■ Prompt
Could you please return each line of the data that has the word "many"?

Supplied data: Begin

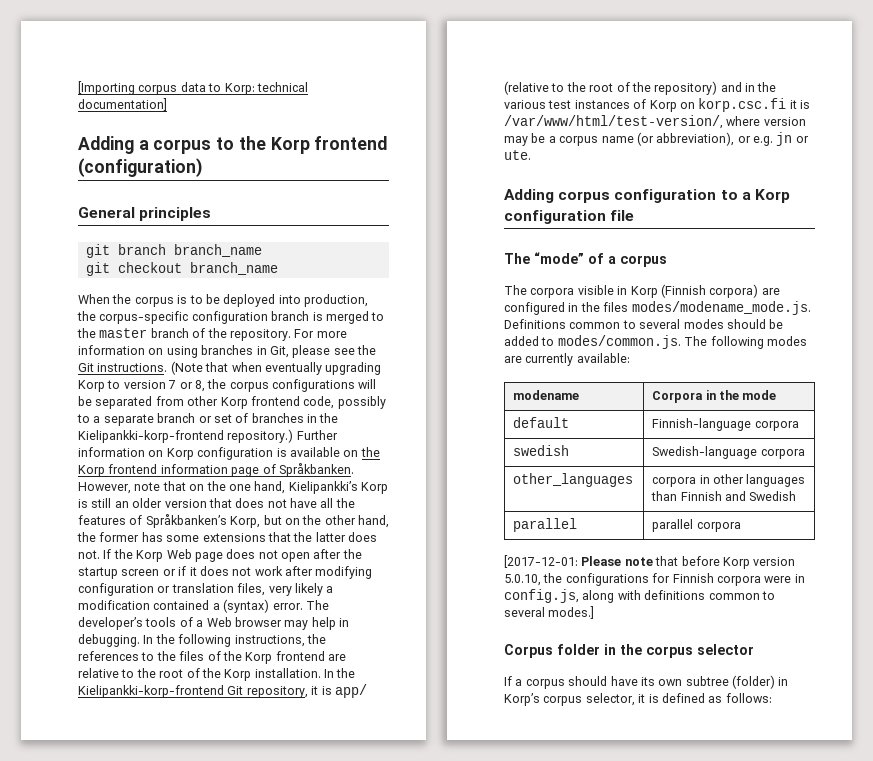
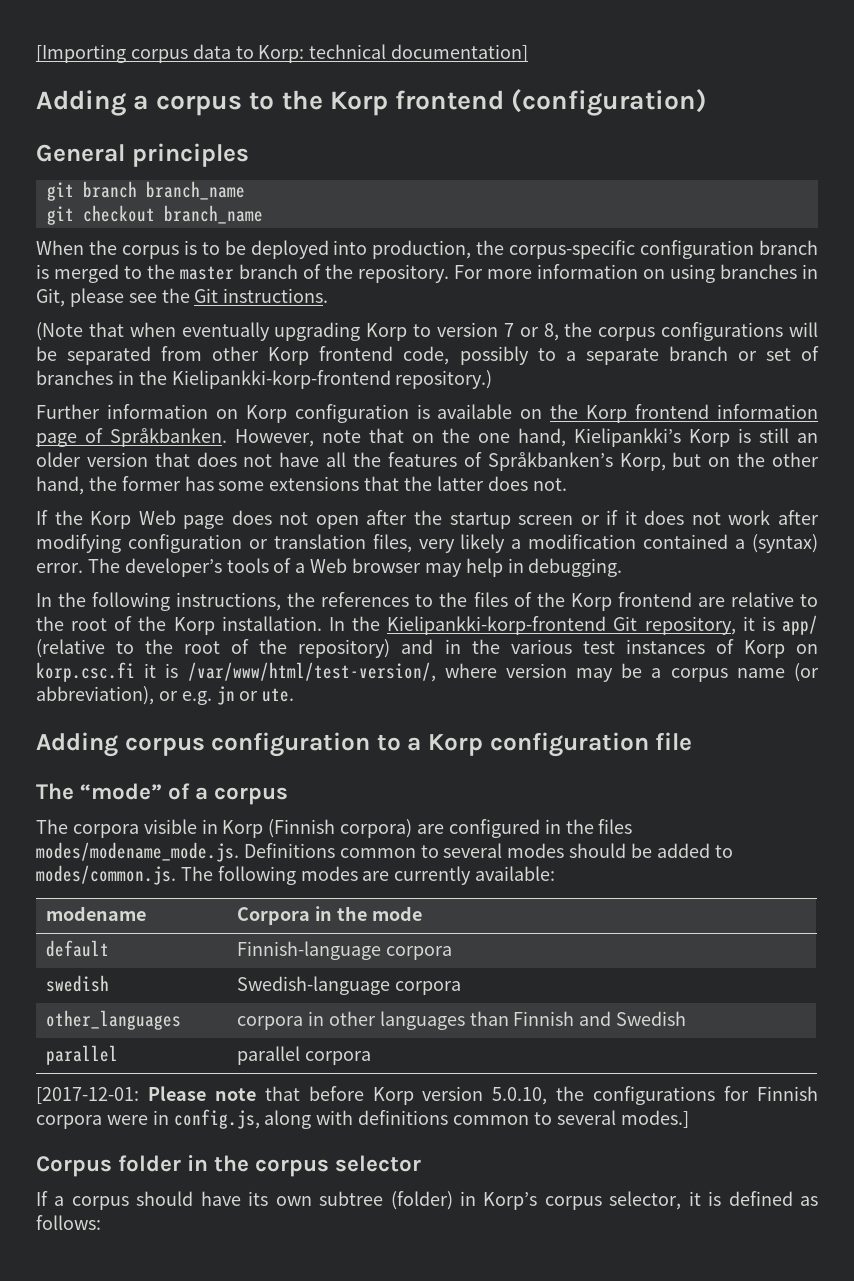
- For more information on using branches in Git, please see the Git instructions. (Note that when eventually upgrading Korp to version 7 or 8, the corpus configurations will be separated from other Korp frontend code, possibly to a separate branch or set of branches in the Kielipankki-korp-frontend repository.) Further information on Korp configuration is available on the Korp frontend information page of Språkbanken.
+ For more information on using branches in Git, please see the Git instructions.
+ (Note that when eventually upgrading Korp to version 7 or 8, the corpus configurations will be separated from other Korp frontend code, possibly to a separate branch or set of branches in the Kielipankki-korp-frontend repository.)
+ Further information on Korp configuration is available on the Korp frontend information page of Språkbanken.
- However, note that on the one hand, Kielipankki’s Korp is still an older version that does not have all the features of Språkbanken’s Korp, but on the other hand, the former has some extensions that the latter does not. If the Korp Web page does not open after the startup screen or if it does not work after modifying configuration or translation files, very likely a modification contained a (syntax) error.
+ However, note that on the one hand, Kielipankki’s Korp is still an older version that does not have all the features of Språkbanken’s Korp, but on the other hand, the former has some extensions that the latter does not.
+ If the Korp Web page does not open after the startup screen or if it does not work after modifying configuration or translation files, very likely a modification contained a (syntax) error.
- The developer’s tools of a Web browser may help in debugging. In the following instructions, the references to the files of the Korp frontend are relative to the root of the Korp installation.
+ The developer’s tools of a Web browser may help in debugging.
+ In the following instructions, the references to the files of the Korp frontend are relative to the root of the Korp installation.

Supplied data: End
Supplied data: Begin

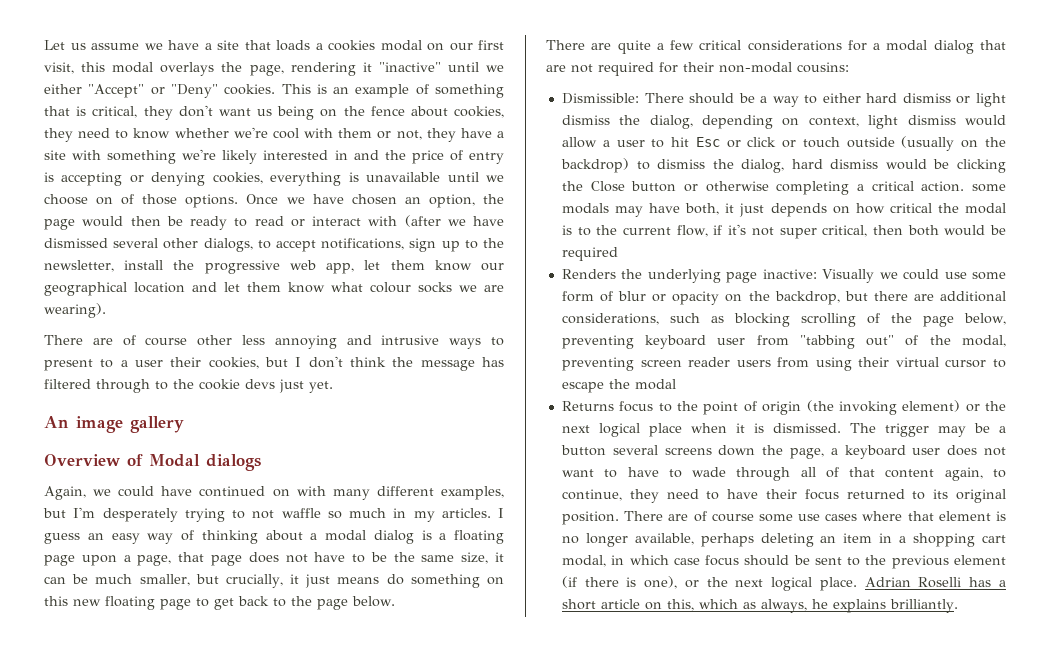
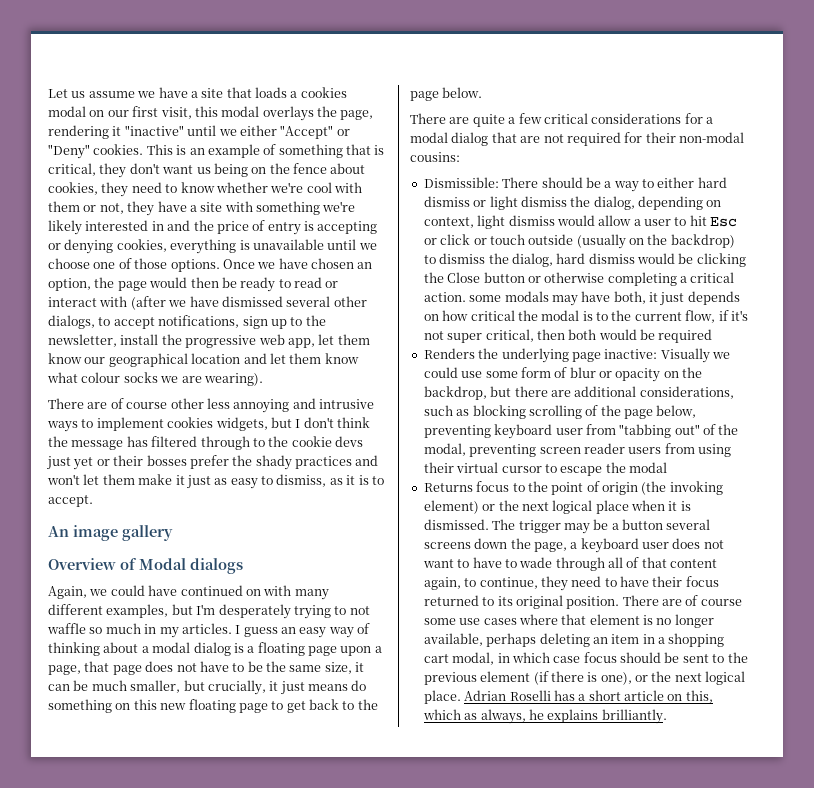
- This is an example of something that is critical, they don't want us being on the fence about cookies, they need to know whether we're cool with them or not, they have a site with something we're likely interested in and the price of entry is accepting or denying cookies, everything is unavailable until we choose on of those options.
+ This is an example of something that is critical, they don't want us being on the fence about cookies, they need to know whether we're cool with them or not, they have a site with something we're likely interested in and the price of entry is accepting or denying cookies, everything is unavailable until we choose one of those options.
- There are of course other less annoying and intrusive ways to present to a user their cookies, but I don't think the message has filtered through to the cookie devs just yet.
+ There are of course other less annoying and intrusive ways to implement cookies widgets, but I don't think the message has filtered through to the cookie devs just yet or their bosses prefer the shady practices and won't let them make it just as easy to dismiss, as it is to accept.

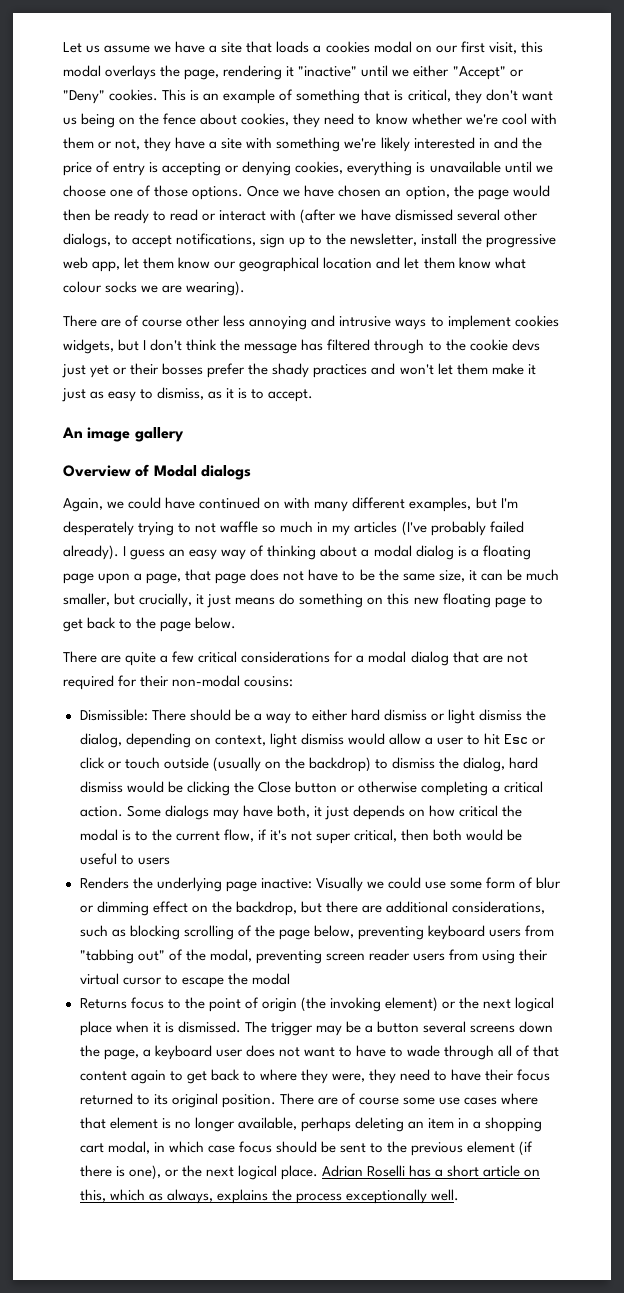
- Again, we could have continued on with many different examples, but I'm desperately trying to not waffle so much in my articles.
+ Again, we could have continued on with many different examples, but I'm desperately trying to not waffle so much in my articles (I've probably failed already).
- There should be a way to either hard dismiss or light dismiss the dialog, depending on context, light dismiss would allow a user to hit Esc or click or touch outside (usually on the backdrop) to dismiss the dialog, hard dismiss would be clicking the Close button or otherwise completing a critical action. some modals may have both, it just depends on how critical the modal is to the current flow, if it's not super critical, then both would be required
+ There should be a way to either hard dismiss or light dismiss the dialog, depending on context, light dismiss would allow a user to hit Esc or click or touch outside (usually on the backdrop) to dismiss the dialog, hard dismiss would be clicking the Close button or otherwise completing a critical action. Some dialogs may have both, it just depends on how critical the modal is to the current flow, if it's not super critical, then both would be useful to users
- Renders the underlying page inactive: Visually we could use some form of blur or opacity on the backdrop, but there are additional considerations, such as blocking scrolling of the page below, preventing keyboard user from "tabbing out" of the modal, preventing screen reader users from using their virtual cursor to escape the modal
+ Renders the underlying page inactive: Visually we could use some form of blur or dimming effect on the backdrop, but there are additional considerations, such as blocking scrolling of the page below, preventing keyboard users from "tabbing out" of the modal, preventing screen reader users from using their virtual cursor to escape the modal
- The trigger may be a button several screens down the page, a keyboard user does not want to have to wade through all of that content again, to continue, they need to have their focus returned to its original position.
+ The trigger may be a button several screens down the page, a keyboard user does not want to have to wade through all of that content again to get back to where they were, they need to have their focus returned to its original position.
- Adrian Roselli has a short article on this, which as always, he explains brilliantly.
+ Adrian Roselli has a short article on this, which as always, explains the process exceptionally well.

Supplied data: End

■ Solved exercise
- Again, we could have continued on with many different examples, but I'm desperately trying to not waffle so much in my articles.
+ Again, we could have continued on with many different examples, but I'm desperately trying to not waffle so much in my articles (I've probably failed already).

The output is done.